Keywords

1 Introduction

Developing app reviews analytics tools is an active field of research aimed at extracting useful information from the large amount of user reviews found in app stores [12]. Analytics tools exploit data mining and analysis techniques to address different software engineering problems, including requirements engineering problems. Approaches have been proposed for inferring topics referred by reviews [14], for analyzing users’ sentiments [5], and for classifying reviews as either bug reports, requests for new features [9], or discussion about non-functional properties [10, 12].

However, these approaches do not allow software professionals to search for users’ opinions on specific features of interest. Software professional interviewed about feedback analytics tools indicate two missing features they would like to see supported in future analytics tools: the ability to group and quantify app reviews to support requirements prioritization, and the ability to associate app reviews to work items in project management and issue tracking systems [8].

Our objective is to develop automated techniques to satisfy these requests. We present an automated tool that given a short feature description (e.g. add reservations for a Google Trip app), finds app reviews that refer to such feature and report historical trends about users sentiments, bug reports and enhancement requests related to this feature. Knowing what users’ say about a specific feature is important to understand their needs [2, 13]. It may support engineers to monitor users’ satisfaction on a feature and its “health condition” over time [10]. This can also help to sketch a roadmap for next release, including decisions on which features should be changed first to improve the app performance [15].

The following questions guide the development and evaluation of our tool:

  • RQ1. What natural language and data analysis techniques can be used to develop our tool?

  • RQ2. What is the effectiveness of different techniques in searching for users’ opinions on a feature?

  • RQ3. How useful do requirements engineers find the tool?
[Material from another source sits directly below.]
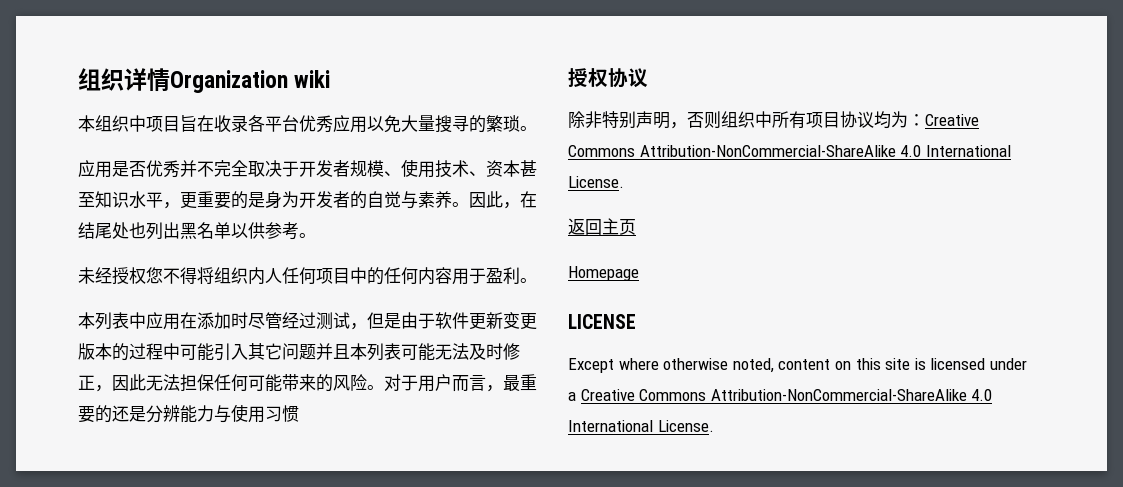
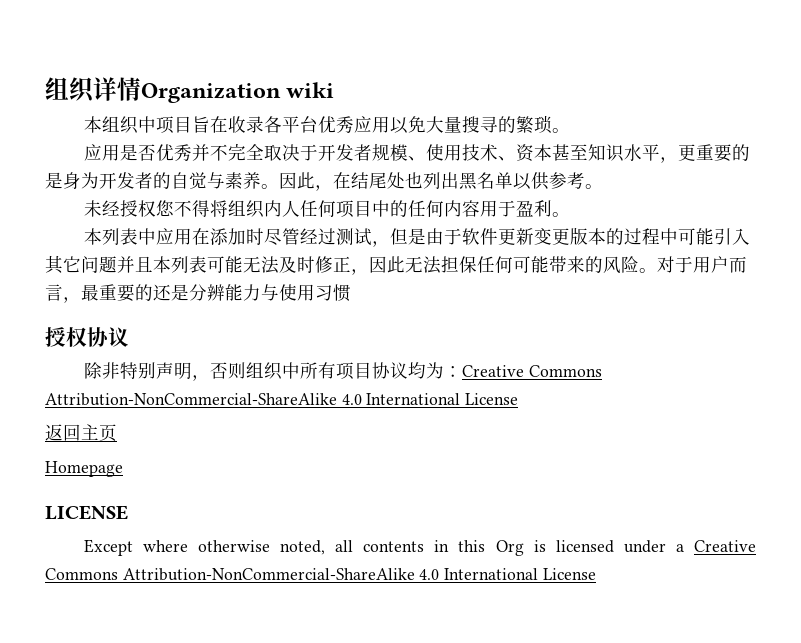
[568,176,624,188] License. -> [465,393,519,405] License
[778,358,911,370] content on this site -> [335,540,524,556] all contents in this Org
[657,420,714,432] License. -> [542,568,596,580] License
This research preview paper motivates our research through an example, outlines our envisioned technical solution, presents preliminary results for our app reviews search engine, relates our approach to previous work, and discuss our future research plans.

2 Motivating Scenarios

Google Trip app is an app that helps its users to organize trips and manage travel-oriented documents. The app is being used by more than 27,275 users and received over 8,500 reviews on Google Play Store. These reviews concern existing or desired functionalities, reported bugs and other aspects related to quality in-use. We use this app in our initial experiment in Sect. 4.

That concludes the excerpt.